Re: does a table always need a PK?
Date: Mon, 01 Sep 2003 13:05:53 +0300
Message-ID: <3F531A01.10709_at_atbusiness.com>
Paul G. Brown wrote:
>Lauri Pietarinen <lauri.pietarinen_at_atbusiness.com> wrote in message news:<bitn92$pb1$1_at_nyytiset.pp.htv.fi>...
>
>
>>Thanks for interesting posting, Paul! Could you give me more details on
>>that last paragraph? When were
>>they (set algebras) tried? By the original System-R team? At some
>>later time? Could it be that
>>it was found hard in the mid 70's but could not be tried again because
>>of SQL-dominance?
>>
>>
[snipped]
> Which gives hope that eliminating duplicates might not be cripplingly
> expensive. We just haven't figured out how to do it efficiently. Well,
> we know how to pull dupes from a given relation, but doing it efficiently
> in a query plan, particularly when time-to-first-row is a sensitive
> performance number, is much harder.
>
Paul, most of your quotes come from over 20 years ago and I am not here
to criticise things and
decisions made by those pioneers. They did, after all, do good work
with optimising stuff etc...
And I can symphatise with their concern with performance.
However, this is now 20 years later and we are fixed with SQL for the
time being.
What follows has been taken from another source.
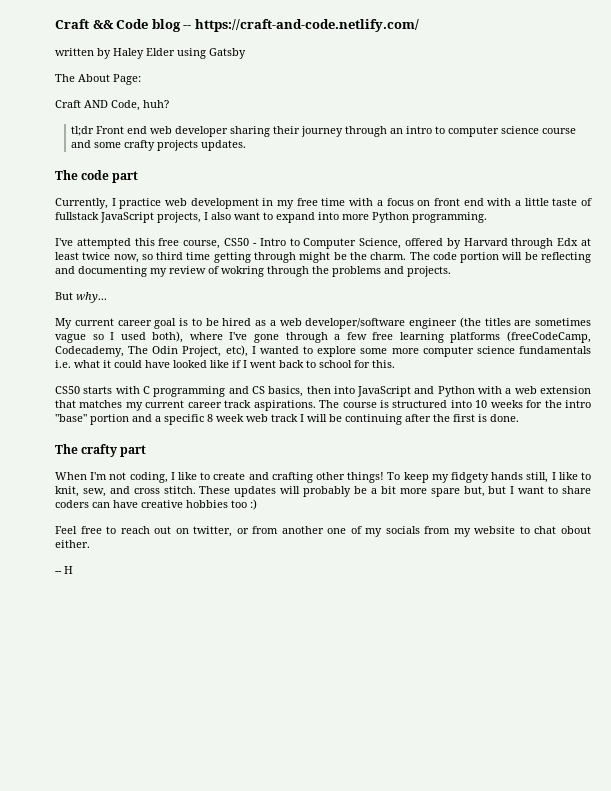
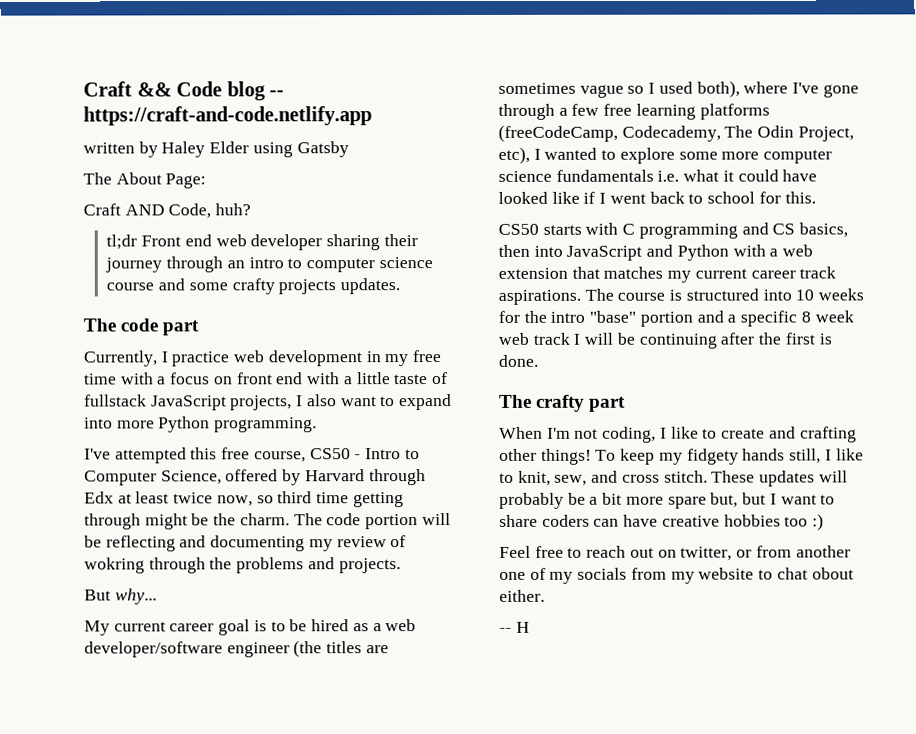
[194,19,419,32] https://craft-and-code.netlify.com/ -> [83,106,372,126] https://craft-and-code.netlify.app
So would
you agree with me that the reasons for not "fixing" this problem
(duplicates) has more to do
with large installed base and commercial interests than technology?
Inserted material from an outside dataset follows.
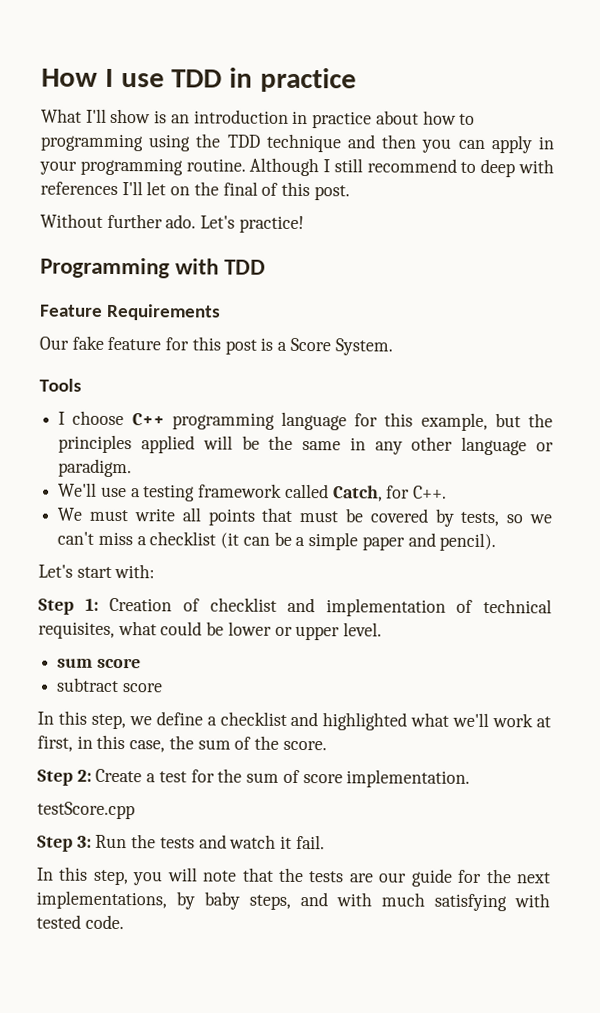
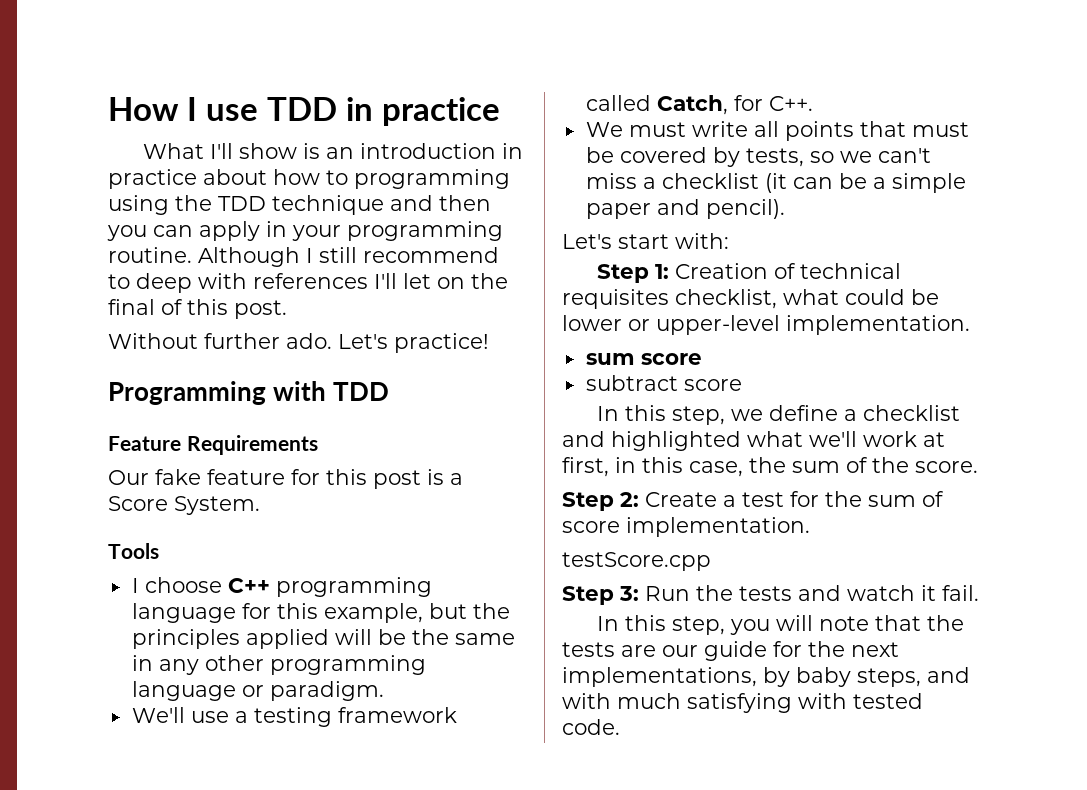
(454, 443) none -> [269,655,426,675] programming
[209,597,552,617] [38,621,115,639] checklist and implementation of technical requisites, -> [799,263,901,279] [562,289,777,309] technical requisites checklist,
[295,622,383,641] upper level. -> [656,315,970,335] upper-level implementation.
You must be familiar with BS12 of which Darwen was one of the architects (http://www.mcjones.org/System_R/bs12.html).
He states:
"Because BS12 spurned duplicate rows, it was obliged to make "duplicate removal avoidance" a strong feature of its optimiser--something that SQL implementations are only now beginning to catch up with (in SQL terms, this means not always firing up the duplicate elimination mechanism just because the user said DISTINCT--you might be able instead to prove that there cannot be any duplicates)."
Of course, BS12 did not have a very long life so I suppose there is not
so much data on how
it faired in the "real world".
> And to repeat: the point here is not that duplicate values are OK. They're
> not. They complicate design, dash hopes for data consistency, and do make
> certain optimization problems harder.
>
Can you help me? Why do so many posters (some of who are
db-researchers, some of who are implementers)
claim that the bag model poses no problems? Or is this question
undecidable?
>But they have negative implications.
> And it isn't reasonable to ignore their dark side.
>
It would be interesting to see a current assesment on the negative
implications.
regards,
Lauri Pietarinen
Received on Mon Sep 01 2003 - 12:05:53 CEST